This week on Seizing Life® Dr. Laura O’Dwyer joins us to talk about the fastest growing segment of people living with epilepsy in the United States – older adults. One in four new epilepsy diagnoses in America occurs in a person age 65 or older. Dr. O’Dwyer explains why adults are more likely to develop epilepsy later in life, outlines the challenges of recognizing, diagnosing, and treating epilepsy in older adults, and provides valuable information for older adults living with epilepsy and their caregivers.
Kelly Cervantes: Hi, I’m Kelly Cervantes and this is Seizing Life, a monthly podcast produced by Cure Epilepsy.
Today, Dr. Rebecca O’Dwyer joins us to talk about an often overlooked but significant subset of those living with epilepsy. Older adults. Dr. O’Dwyer is a neurologist and assistant professor at Rush University Medical Center in Chicago, and the director of the Comprehensive Epilepsy Clinic for the Elderly at Rush.
Dr. O’Dwyer, thank you so much for joining us today. I’m really looking forward to this conversation because it is something that I personally know very little about, so I am really excited for this. What we are about to talk about is epilepsy in older adults, which correct me if I’m wrong, happens to be the largest population of epilepsy patients. I think maybe to start, can we define what we consider an older adult and just go into some of the story behind that?
Dr. Rebecca O’Dwyer: Absolutely, Kelly, and I just want to say thank you so much again for having me today. So, actually, in the US alone, one in four people newly diagnosed with epilepsy is age 65 and older. And so as the population ages, and we know from the last census data that by 2040 over 20% of the population is going to be aged 65 and over. So in the next 10, 20 years to come, this population is only going to grow.

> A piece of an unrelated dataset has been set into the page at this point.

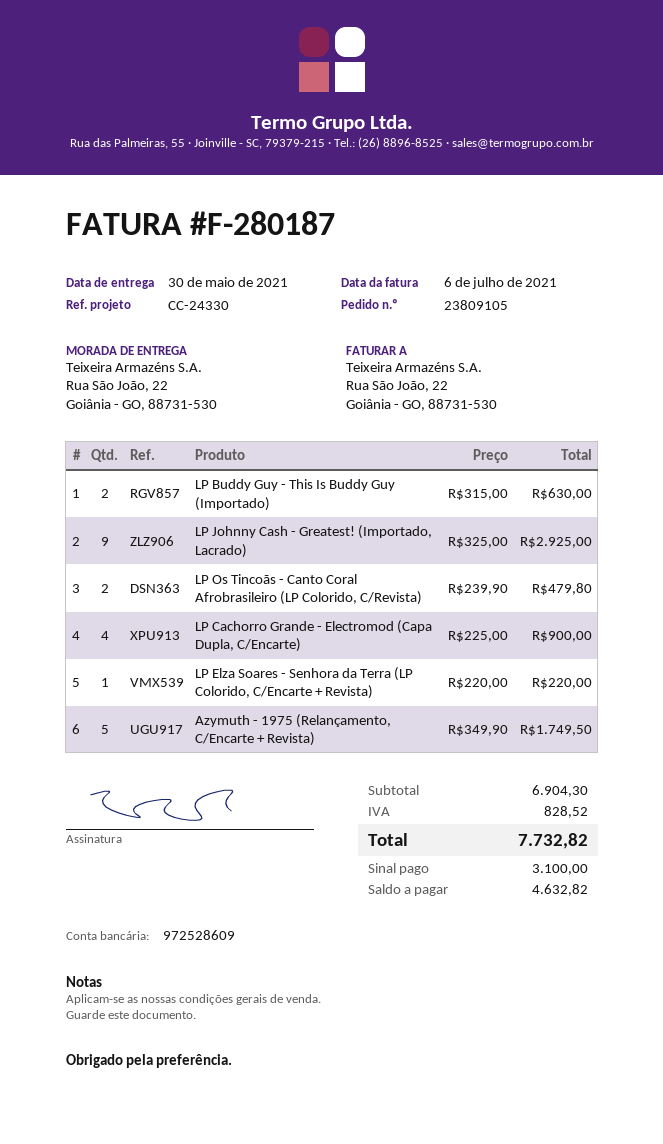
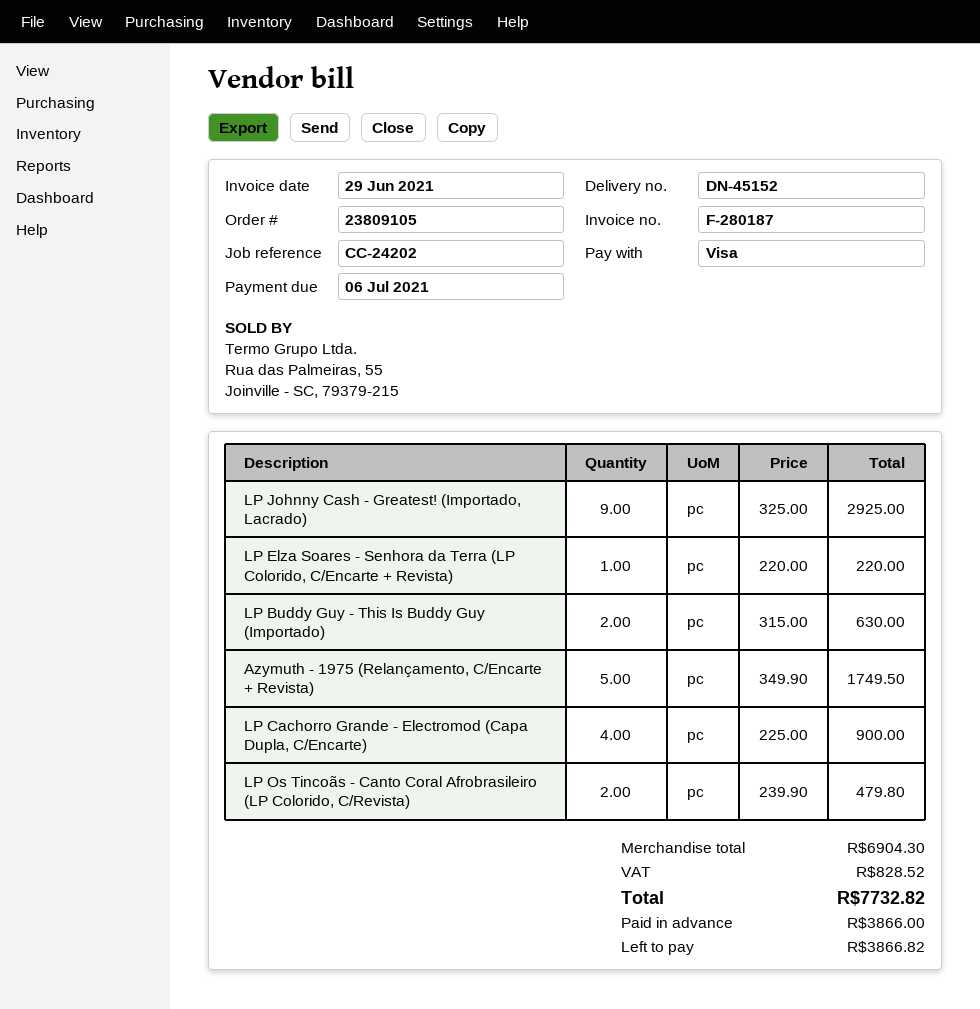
invoice date: 2021-07-06 -> 2021-06-29
reference: CC-24330 -> CC-24202
deposit: 3100.00 -> 3866.00
balance: 4632.82 -> 3866.82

We often think of epilepsy as a disease of youth, maybe disease of childhood, but when we look at the incidence rate, there is that peak around birth and in the teen years and early 20s. But then there’s another peak in incidence, and it’s actually higher starting from the age of about 55, and it actually tops out at about 75. And even neurologists themselves are not aware that this is actually a huge population in the epilepsy community.
Kelly Cervantes: So why is it that older people are more likely to develop epilepsy?
Dr. Rebecca O’Dwyer: So it presents quite differently and it’s a little bit different to what we see in younger working aged adults or children. So the epilepsy in older adults tends to be a symptom of an underlying cause. So the number one cause of epilepsy in older individuals age 65 and older is actually stroke. So your risk of developing epilepsy after a stroke is three times higher than somebody the same age without a stroke.
And we actually know that in that people who are older who have their first seizure, in the first three to four weeks after that first seizure, they’re twice as likely to develop a stroke. So when you have an older loved one who has their first seizure out of the blue without any warning, you need to get them to a hospital or at least to a neurologist who needs to really evaluate them for stroke.
So stroke is the number one cause. That’s closely followed by traumatic brain injury. So as people get older, they develop balance problems. They’re a little unsteady on their feet, they fall, they hit their heads, they’re on a blood thinner for something else and they can have a brain bleed. And we all know that blood on the brain is very irritable and makes it easy for the brain to start seizing.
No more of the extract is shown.